China has started building its second enormous satellite-internet constellation in low Earth orbit (LEO).
A Long March 5B rocket lifted off from Wenchang Space Launch Center on the island of Hainan Monday (Dec. 16) at 5:00 a.m. EDT (1000 GMT; 6 p.m. local time), carrying 10 broadband spacecraft aloft.
Everything went well, according to the China Academy of Launch Vehicle Technology (CALT), the state-owned company that builds the Long March family of rockets.
“The satellites entered the predetermined orbit smoothly and the launch mission was a complete success,” CALT wrote in an update on WeChat early Tuesday morning (Dec. 17). (Translation by Google.)
That update describes the satellites as “huge in size” but does not give any numbers for their mass or dimensions. It also doesn’t specify where the spacecraft were deployed, but we have that information, thanks to astrophysicist and satellite tracker Jonathan McDowell and the U.S. Space Force.
“Congratulations to Space Force @S4S_SDA on the rapid cataloging of the 10 Chinese internet satellites launched today, in 1097 x 1110 km x 86.5 deg orbits,” McDowell said via X on Monday.
The newly launched satellites are the first batch for Guowang, a broadband megaconstellation in LEO that will eventually consist of nearly 13,000 spacecraft, if all goes according to plan.
Guowang, whose name translates as “national network,” will be managed by a company called China Satnet, which the Chinese government established in 2021, as SpaceNews noted.

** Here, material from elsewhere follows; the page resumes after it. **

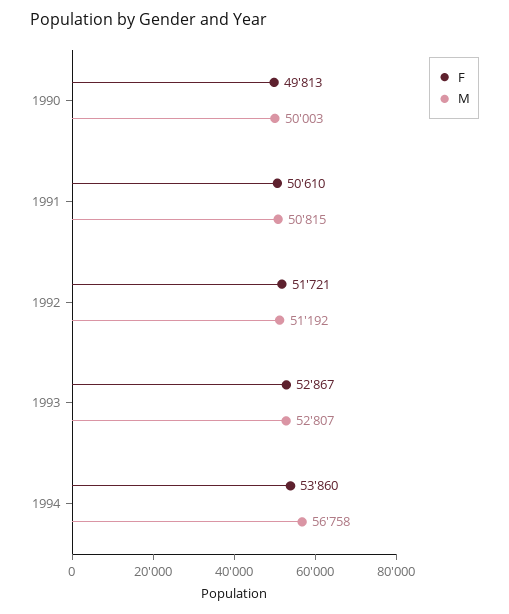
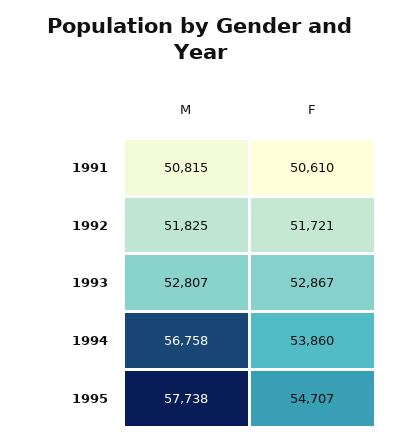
F, 1990: 49813 -> none
M, 1990: 50003 -> none
M, 1992: 51192 -> 51825
M, 1995: none -> 57738
F, 1995: none -> 54707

Another Chinese broadband megaconstellation is under construction as well — Qianfan (“Thousand Sails”), which will eventually feature about 13,000 satellites. Fifty-four Qianfan spacecraft have launched to date, on three missions that lifted off this year.
Qianfan and Guowang will be Chinese versions of SpaceX’s Starlink LEO megaconstellation, which is already providing service to people around the world.
Starlink currently consists of more than 6,800 active satellites, but that number is growing all the time; SpaceX has launched more than 80 Starlink missions this year alone. Eventually, the megaconstellation could have more than 40,000 satellites.
On previous missions, the 23-ton core stage of the Long March 5B has crashed back to Earth in an uncontrolled fashion about a week after lifting off, drawing criticism from across the space community. But this apparently did not happen on Monday’s Guowang launch; according to SpaceNews, the core stage wasn’t expected to reach orbit, because the mission used an upper stage called YZ-2 to deliver the satellites to their desired destination.